CSC/ECE 517 Fall 2011/ch6 6c p
Generics
Introduction
In a broad definition, generic programming is a style of computer programming in which algorithms are written in terms of to-be-specified-later types that are then instantiated when needed for specific types provided as parameters.
Why Generics?
This approach involves writing common functions or types that differ only in the set of types on which they operate when used, thus reducing duplication.
Duplicate code is a computer programming term for a sequence of source code that occurs more than once, either within a program or across different programs owned or maintained by the same entity. Duplicate code is generally considered undesirable.
Problems with code duplication
Avoiding bulk code
Code duplication frequently creates long, repeated sections of code that differ in only a few lines or characters. The length of such routines can make it difficult to quickly understand them. Hence, code duplication is discouraged.
Purpose masking
The repetition of largely identical code sections makes it difficult to identify how they differ from one another, and therefore, identifying the specific purpose of each code section. Often, the only difference is in a parameter value. The best practice in such cases is a reusable subroutine. If the parameter type differs then it is called a generic case.
Update anomalies
Any modification to a redundant piece of code must be made for each duplicate separately which is very tedious. At worst, some locations may be missed, and for example bugs thought to be fixed may persist in duplicated locations for months or years. The best practice here is a code library.

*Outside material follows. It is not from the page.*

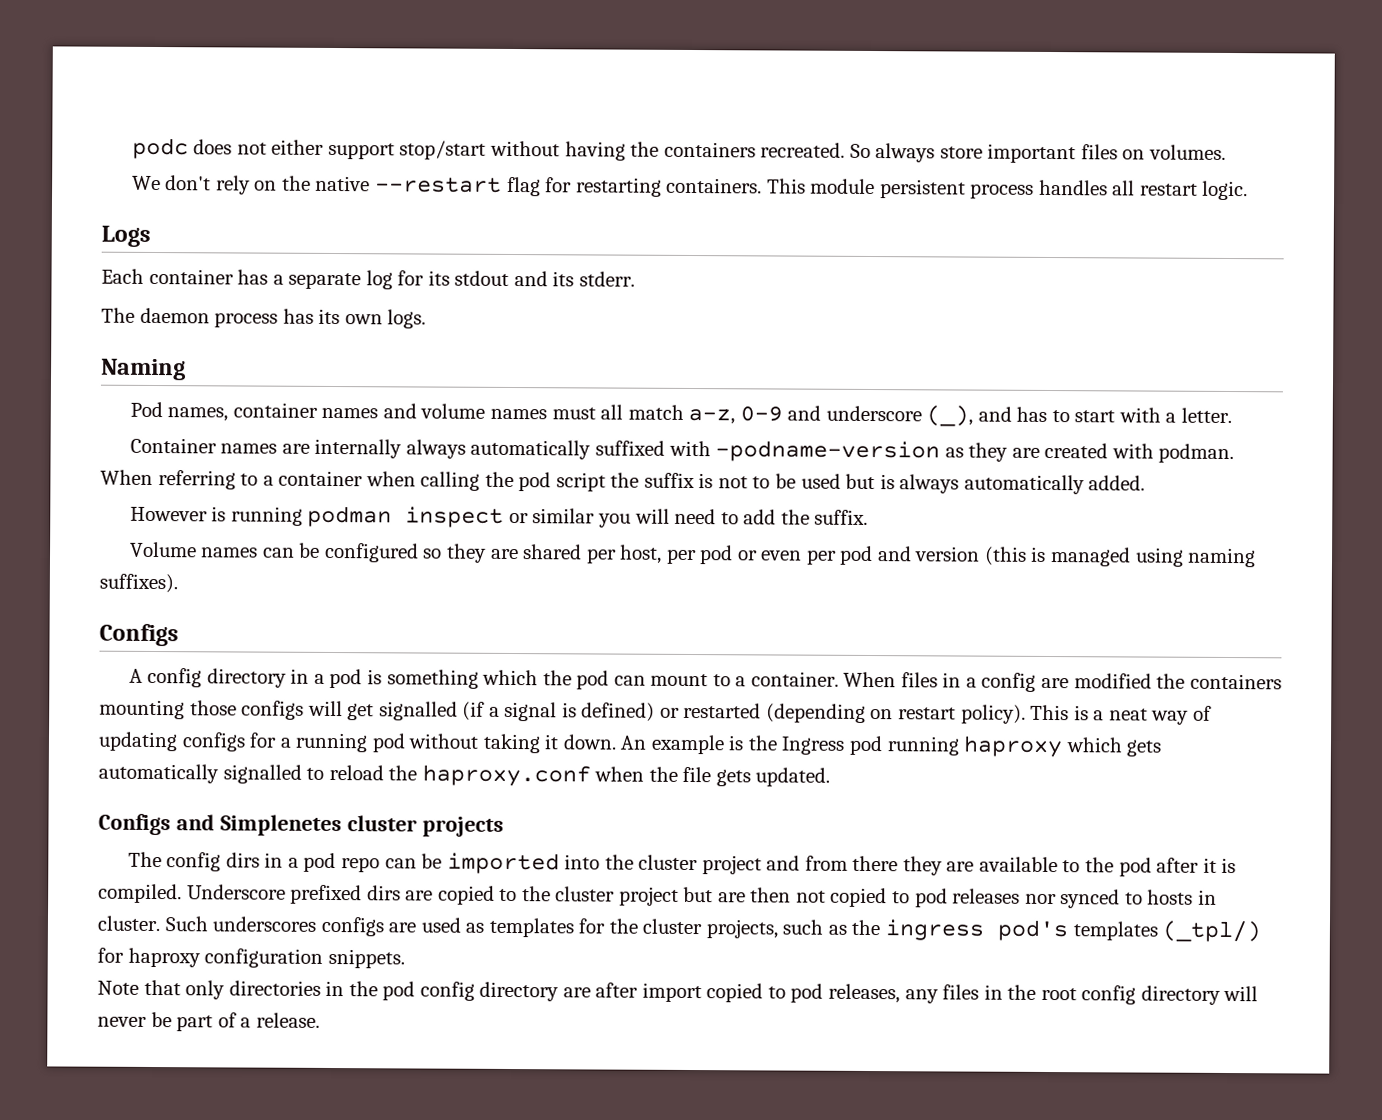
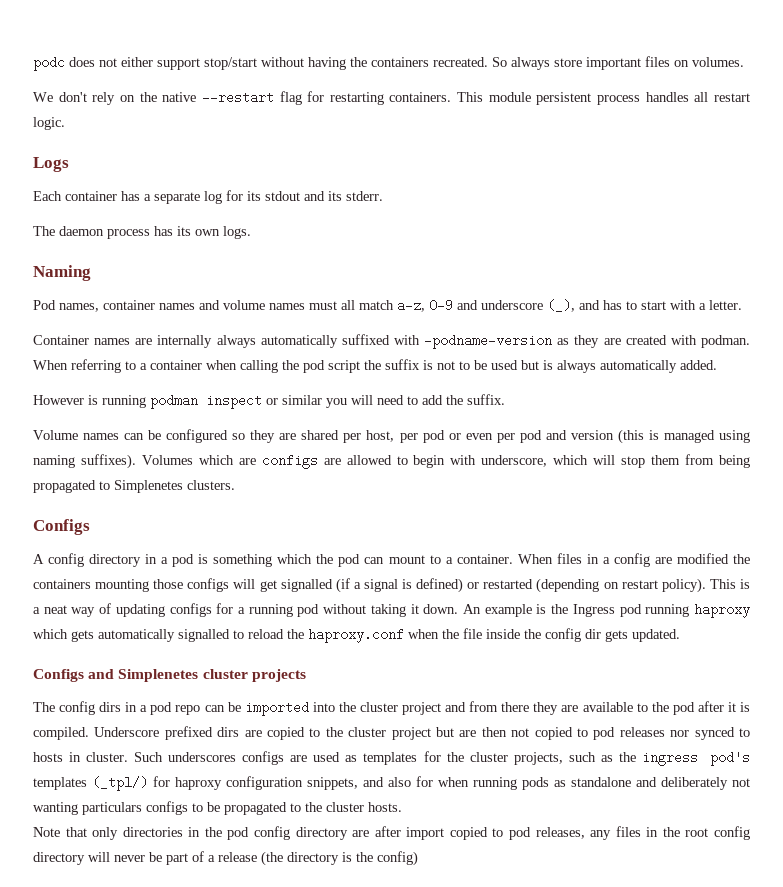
(178, 583) none -> [141,454,751,469] [33,480,235,493] Volumes which are configs are allowed to begin with underscore, which will stop them from being propagated to Simplenetes clusters.
(712, 774) none -> [486,628,601,642] inside the config dir
[327,948,405,969] snippets. -> [307,776,750,790] [33,801,402,815] snippets, and also for when running pods as standalone and deliberately not wanting particulars configs to be propagated to the cluster hosts.
[255,1012,320,1028] release. -> [218,851,418,866] release (the directory is the config)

The generics approach was popularized by Ada - programming language. Code set written using generic programming are known as generics. They are used in programming languages like Ada, Java, C++ and Visual Basic .NET. Generics create dynamically high parameterized software which can be difficult to follow.
The term generic programming was originally coined by David Musser and Alexander Stepanov.
Popular Example of Generics
Early examples of this programming approach were implemented in Ada, although the best example is the Standard Template Library (STL) in which iterators are used to access different values of an algorithm and provide them with varying datatype inputs.
The Standard Template Library (STL)
It is the C++'s Standard software library. It provides four components such algorithms, containers, functors, and iterators. We are mainly concerned with the algorithm and iterators. Here, as mentioned above algorithms are accessed with iterators where the values provided through iterators and make the algorithm work with different data types having same functionality.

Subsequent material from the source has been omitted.